Activity:
Within the data below, find the string "houten" and return each line where it occurs.

Revision comparison data:
++++++++++++++++++++
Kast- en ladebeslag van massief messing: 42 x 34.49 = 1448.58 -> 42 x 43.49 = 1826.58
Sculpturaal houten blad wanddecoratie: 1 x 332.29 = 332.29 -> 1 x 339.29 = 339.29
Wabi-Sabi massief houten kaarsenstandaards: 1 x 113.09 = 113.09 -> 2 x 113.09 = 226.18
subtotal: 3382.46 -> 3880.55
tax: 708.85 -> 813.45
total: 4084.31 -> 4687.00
++++++++++++++++++++
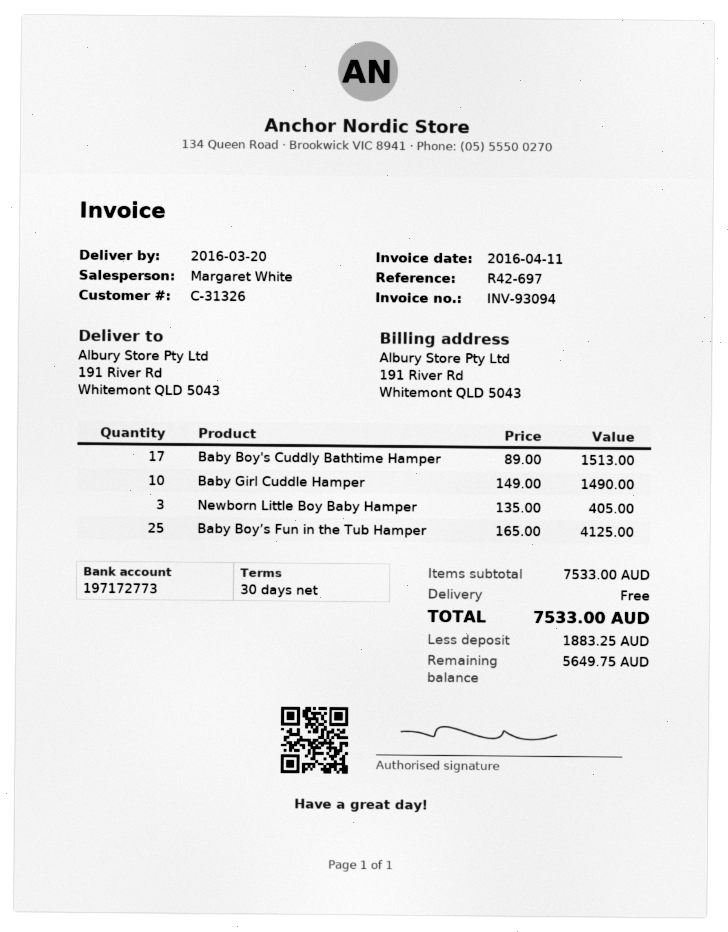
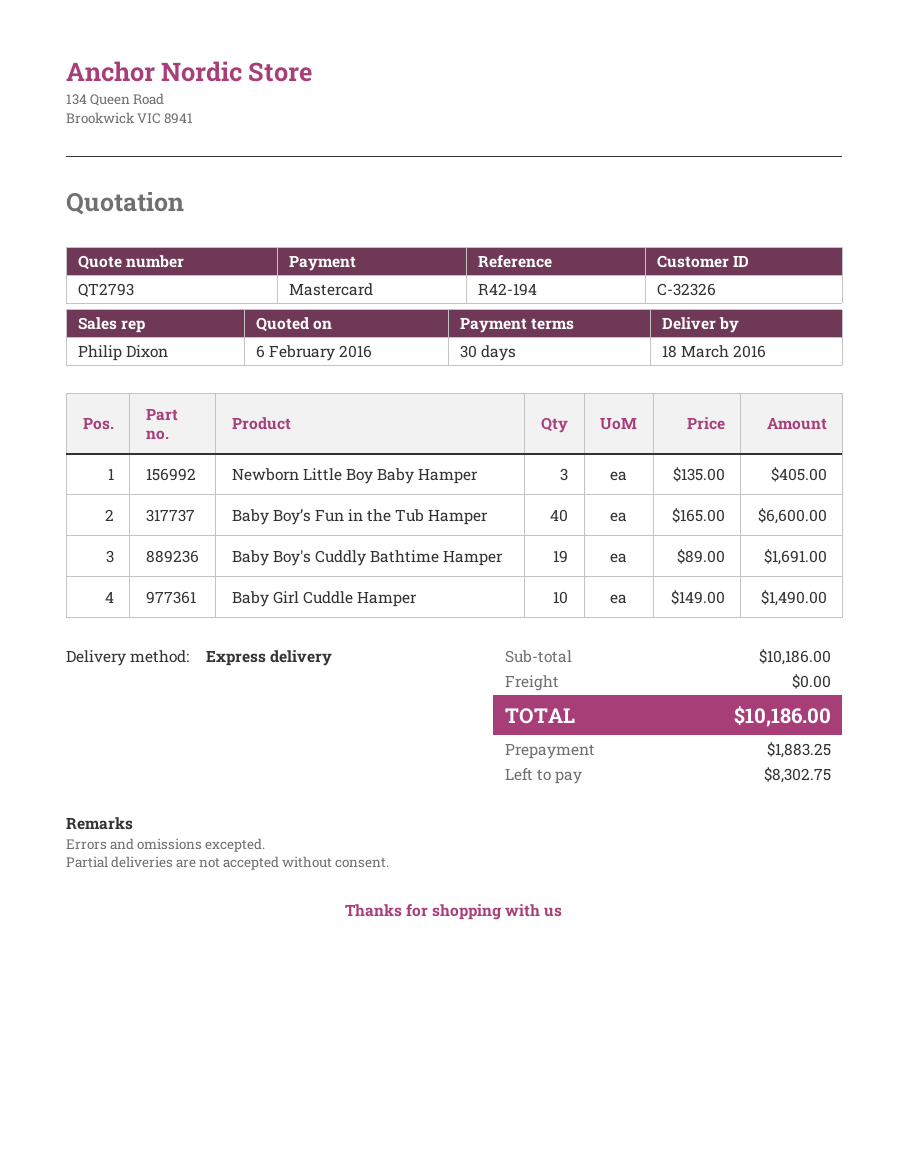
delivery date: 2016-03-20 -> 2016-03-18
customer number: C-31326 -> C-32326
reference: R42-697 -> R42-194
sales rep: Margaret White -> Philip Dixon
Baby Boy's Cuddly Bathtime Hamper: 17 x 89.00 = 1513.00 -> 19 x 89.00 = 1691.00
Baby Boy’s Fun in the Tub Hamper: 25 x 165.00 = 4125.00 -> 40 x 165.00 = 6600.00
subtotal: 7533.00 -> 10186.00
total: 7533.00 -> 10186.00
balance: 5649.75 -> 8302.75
++++++++++++++++++++
Written answer:
Sculpturaal houten blad wanddecoratie: 1 x 332.29 = 332.29 -> 1 x 339.29 = 339.29
Wabi-Sabi massief houten kaarsenstandaards: 1 x 113.09 = 113.09 -> 2 x 113.09 = 226.18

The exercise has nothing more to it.